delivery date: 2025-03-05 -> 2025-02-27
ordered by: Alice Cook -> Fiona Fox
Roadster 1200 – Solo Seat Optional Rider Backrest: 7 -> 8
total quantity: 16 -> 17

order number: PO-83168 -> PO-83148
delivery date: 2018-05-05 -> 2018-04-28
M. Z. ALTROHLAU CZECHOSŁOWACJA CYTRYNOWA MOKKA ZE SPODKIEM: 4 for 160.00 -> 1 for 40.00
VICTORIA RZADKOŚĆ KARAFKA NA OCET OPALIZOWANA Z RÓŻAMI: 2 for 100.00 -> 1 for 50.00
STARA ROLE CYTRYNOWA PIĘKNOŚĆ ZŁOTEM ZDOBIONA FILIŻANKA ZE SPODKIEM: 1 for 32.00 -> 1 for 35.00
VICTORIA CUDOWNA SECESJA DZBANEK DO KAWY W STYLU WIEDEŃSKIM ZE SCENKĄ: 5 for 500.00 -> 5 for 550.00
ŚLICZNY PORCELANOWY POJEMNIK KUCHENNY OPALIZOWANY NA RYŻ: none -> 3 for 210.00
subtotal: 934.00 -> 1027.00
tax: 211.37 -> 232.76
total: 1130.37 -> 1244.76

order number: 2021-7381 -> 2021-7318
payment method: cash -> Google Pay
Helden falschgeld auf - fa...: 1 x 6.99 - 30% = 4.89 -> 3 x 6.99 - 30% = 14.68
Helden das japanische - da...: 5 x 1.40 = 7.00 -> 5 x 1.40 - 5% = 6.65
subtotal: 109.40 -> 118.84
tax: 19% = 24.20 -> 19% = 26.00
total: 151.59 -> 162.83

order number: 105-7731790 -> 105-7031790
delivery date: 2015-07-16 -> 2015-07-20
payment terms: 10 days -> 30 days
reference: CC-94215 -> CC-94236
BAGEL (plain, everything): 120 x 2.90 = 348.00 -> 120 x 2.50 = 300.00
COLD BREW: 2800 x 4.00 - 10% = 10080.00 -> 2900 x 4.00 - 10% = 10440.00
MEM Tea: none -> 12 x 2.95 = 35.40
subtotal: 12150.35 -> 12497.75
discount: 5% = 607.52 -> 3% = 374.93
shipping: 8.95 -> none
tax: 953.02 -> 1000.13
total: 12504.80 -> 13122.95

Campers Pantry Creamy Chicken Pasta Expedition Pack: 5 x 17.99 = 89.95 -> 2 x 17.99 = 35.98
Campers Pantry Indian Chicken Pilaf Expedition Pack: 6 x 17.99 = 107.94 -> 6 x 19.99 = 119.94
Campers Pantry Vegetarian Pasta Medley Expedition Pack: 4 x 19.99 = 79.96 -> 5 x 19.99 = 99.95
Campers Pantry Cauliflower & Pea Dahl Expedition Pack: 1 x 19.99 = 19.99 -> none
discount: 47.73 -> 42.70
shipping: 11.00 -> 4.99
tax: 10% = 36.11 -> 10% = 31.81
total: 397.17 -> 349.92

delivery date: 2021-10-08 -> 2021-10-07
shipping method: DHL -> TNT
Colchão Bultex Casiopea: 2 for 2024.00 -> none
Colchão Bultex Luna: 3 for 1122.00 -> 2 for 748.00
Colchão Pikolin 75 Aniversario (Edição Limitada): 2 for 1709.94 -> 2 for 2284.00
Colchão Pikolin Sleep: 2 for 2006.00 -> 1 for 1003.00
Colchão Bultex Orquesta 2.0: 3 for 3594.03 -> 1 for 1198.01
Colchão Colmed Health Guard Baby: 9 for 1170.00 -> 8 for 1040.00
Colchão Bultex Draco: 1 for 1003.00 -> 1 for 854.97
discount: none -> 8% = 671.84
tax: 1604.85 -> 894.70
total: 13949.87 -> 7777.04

Assigned task: Output each record exactly as it appears in the listing.

Expected answer:
delivery date: 2025-03-05 -> 2025-02-27
ordered by: Alice Cook -> Fiona Fox
Roadster 1200 – Solo Seat Optional Rider Backrest: 7 -> 8
total quantity: 16 -> 17

order number: PO-83168 -> PO-83148
delivery date: 2018-05-05 -> 2018-04-28
M. Z. ALTROHLAU CZECHOSŁOWACJA CYTRYNOWA MOKKA ZE SPODKIEM: 4 for 160.00 -> 1 for 40.00
VICTORIA RZADKOŚĆ KARAFKA NA OCET OPALIZOWANA Z RÓŻAMI: 2 for 100.00 -> 1 for 50.00
STARA ROLE CYTRYNOWA PIĘKNOŚĆ ZŁOTEM ZDOBIONA FILIŻANKA ZE SPODKIEM: 1 for 32.00 -> 1 for 35.00
VICTORIA CUDOWNA SECESJA DZBANEK DO KAWY W STYLU WIEDEŃSKIM ZE SCENKĄ: 5 for 500.00 -> 5 for 550.00
ŚLICZNY PORCELANOWY POJEMNIK KUCHENNY OPALIZOWANY NA RYŻ: none -> 3 for 210.00
subtotal: 934.00 -> 1027.00
tax: 211.37 -> 232.76
total: 1130.37 -> 1244.76

order number: 2021-7381 -> 2021-7318
payment method: cash -> Google Pay
Helden falschgeld auf - fa...: 1 x 6.99 - 30% = 4.89 -> 3 x 6.99 - 30% = 14.68
Helden das japanische - da...: 5 x 1.40 = 7.00 -> 5 x 1.40 - 5% = 6.65
subtotal: 109.40 -> 118.84
tax: 19% = 24.20 -> 19% = 26.00
total: 151.59 -> 162.83

order number: 105-7731790 -> 105-7031790
delivery date: 2015-07-16 -> 2015-07-20
payment terms: 10 days -> 30 days
reference: CC-94215 -> CC-94236
BAGEL (plain, everything): 120 x 2.90 = 348.00 -> 120 x 2.50 = 300.00
COLD BREW: 2800 x 4.00 - 10% = 10080.00 -> 2900 x 4.00 - 10% = 10440.00
MEM Tea: none -> 12 x 2.95 = 35.40
subtotal: 12150.35 -> 12497.75
discount: 5% = 607.52 -> 3% = 374.93
shipping: 8.95 -> none
tax: 953.02 -> 1000.13
total: 12504.80 -> 13122.95

Campers Pantry Creamy Chicken Pasta Expedition Pack: 5 x 17.99 = 89.95 -> 2 x 17.99 = 35.98
Campers Pantry Indian Chicken Pilaf Expedition Pack: 6 x 17.99 = 107.94 -> 6 x 19.99 = 119.94
Campers Pantry Vegetarian Pasta Medley Expedition Pack: 4 x 19.99 = 79.96 -> 5 x 19.99 = 99.95
Campers Pantry Cauliflower & Pea Dahl Expedition Pack: 1 x 19.99 = 19.99 -> none
discount: 47.73 -> 42.70
shipping: 11.00 -> 4.99
tax: 10% = 36.11 -> 10% = 31.81
total: 397.17 -> 349.92

delivery date: 2021-10-08 -> 2021-10-07
shipping method: DHL -> TNT
Colchão Bultex Casiopea: 2 for 2024.00 -> none
Colchão Bultex Luna: 3 for 1122.00 -> 2 for 748.00
Colchão Pikolin 75 Aniversario (Edição Limitada): 2 for 1709.94 -> 2 for 2284.00
Colchão Pikolin Sleep: 2 for 2006.00 -> 1 for 1003.00
Colchão Bultex Orquesta 2.0: 3 for 3594.03 -> 1 for 1198.01
Colchão Colmed Health Guard Baby: 9 for 1170.00 -> 8 for 1040.00
Colchão Bultex Draco: 1 for 1003.00 -> 1 for 854.97
discount: none -> 8% = 671.84
tax: 1604.85 -> 894.70
total: 13949.87 -> 7777.04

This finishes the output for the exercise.